Exercise objective ->
Below this line is a set of entries; quote exactly the lines from the line that contains "padding: 0;" to the line that contains "average power use.</span></p>", both lines included.

Source data ->
┄┄┄┄┄┄┄┄┄┄
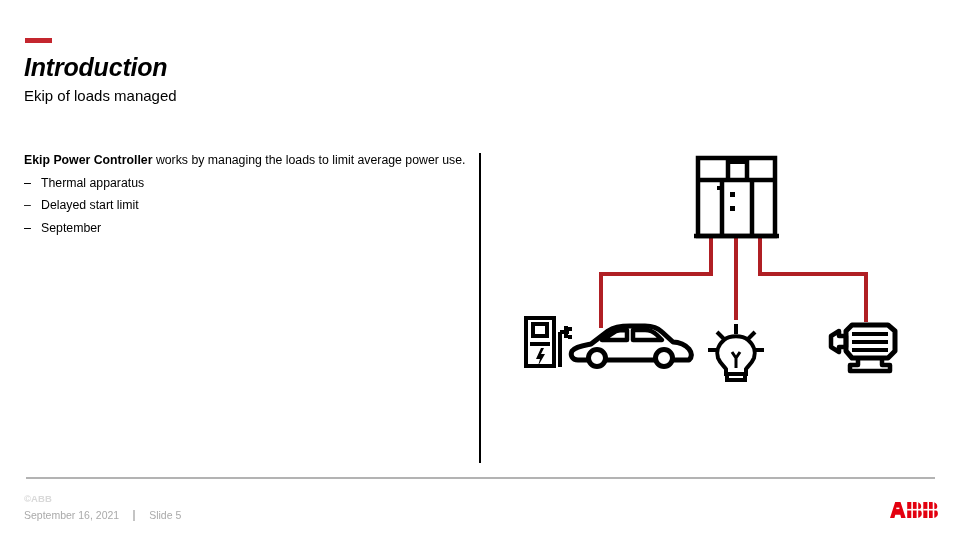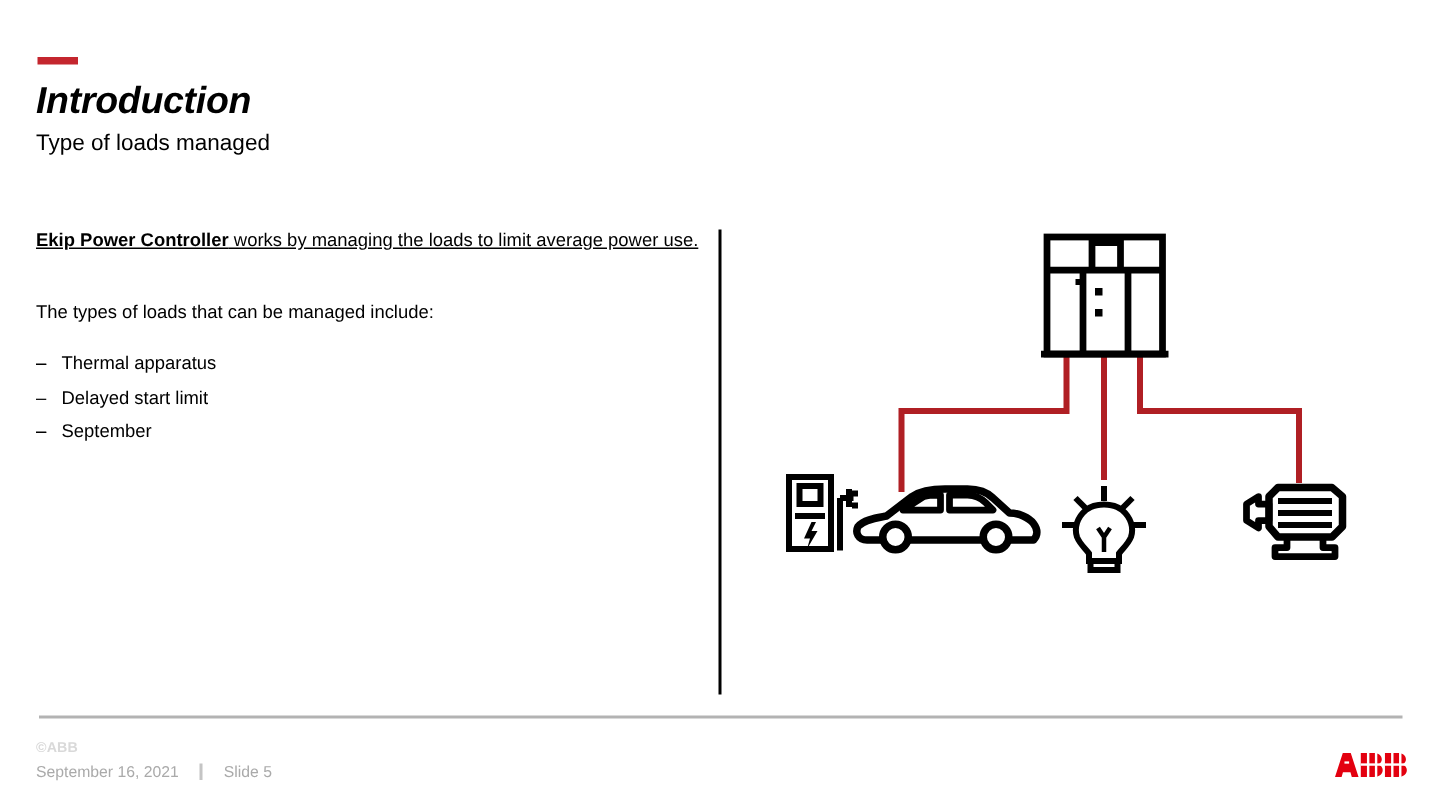--- a/index.html
+++ b/index.html
@@ -54,22 +54,21 @@
     top: 152px;
     width: 445px;
   }
   .para {
     font-size: 12.3px;
     line-height: 16px;
     margin: 0 0 18px 0;
     color: #000;
   }
   .para.tight {
-    margin-bottom: 32px;
-    text-decoration: underline;
+    margin-bottom: 0;
   }
   .para .lead {
     font-weight: bold;
   }
   #bullet-list {
     list-style: none;
     margin: 0;
     padding: 0;
   }
   #bullet-list li {
@@ -151,27 +150,26 @@
     height: 16px;
   }
 </style>
 </head>
 <body>
 
 <div id="accent-bar"></div>
 
 <div id="page-title">Introduction</div>
 
-<div id="page-subtitle">Type of loads managed</div>
+<div id="page-subtitle">Ekip of loads managed</div>
 
 <div id="body-copy">
 
   <p class="para tight"><span class="lead">Ekip Power Controller</span><span> works by managing the loads to limit average power use.</span></p>
 
-  <p class="para">The types of loads that can be managed include:</p>
 
   <ul id="bullet-list">
     <li><span class="dash">–</span></li>
     <li><span class="dash">–</span><span>Thermal apparatus</span></li>
     <li><span class="dash">–</span><span>Delayed start limit</span></li>
     <li><span class="dash">–</span></li>
     <li><span class="dash">–</span><span>September</span></li>
   </ul>
 </div>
┄┄┄┄┄┄┄┄┄┄
Task result ->
     padding: 0;
   }
   #bullet-list li {
@@ -151,27 +150,26 @@
     height: 16px;
   }
 </style>
 </head>
 <body>
 
 <div id="accent-bar"></div>
 
 <div id="page-title">Introduction</div>
 
-<div id="page-subtitle">Type of loads managed</div>
+<div id="page-subtitle">Ekip of loads managed</div>
 
 <div id="body-copy">
 
   <p class="para tight"><span class="lead">Ekip Power Controller</span><span> works by managing the loads to limit average power use.</span></p>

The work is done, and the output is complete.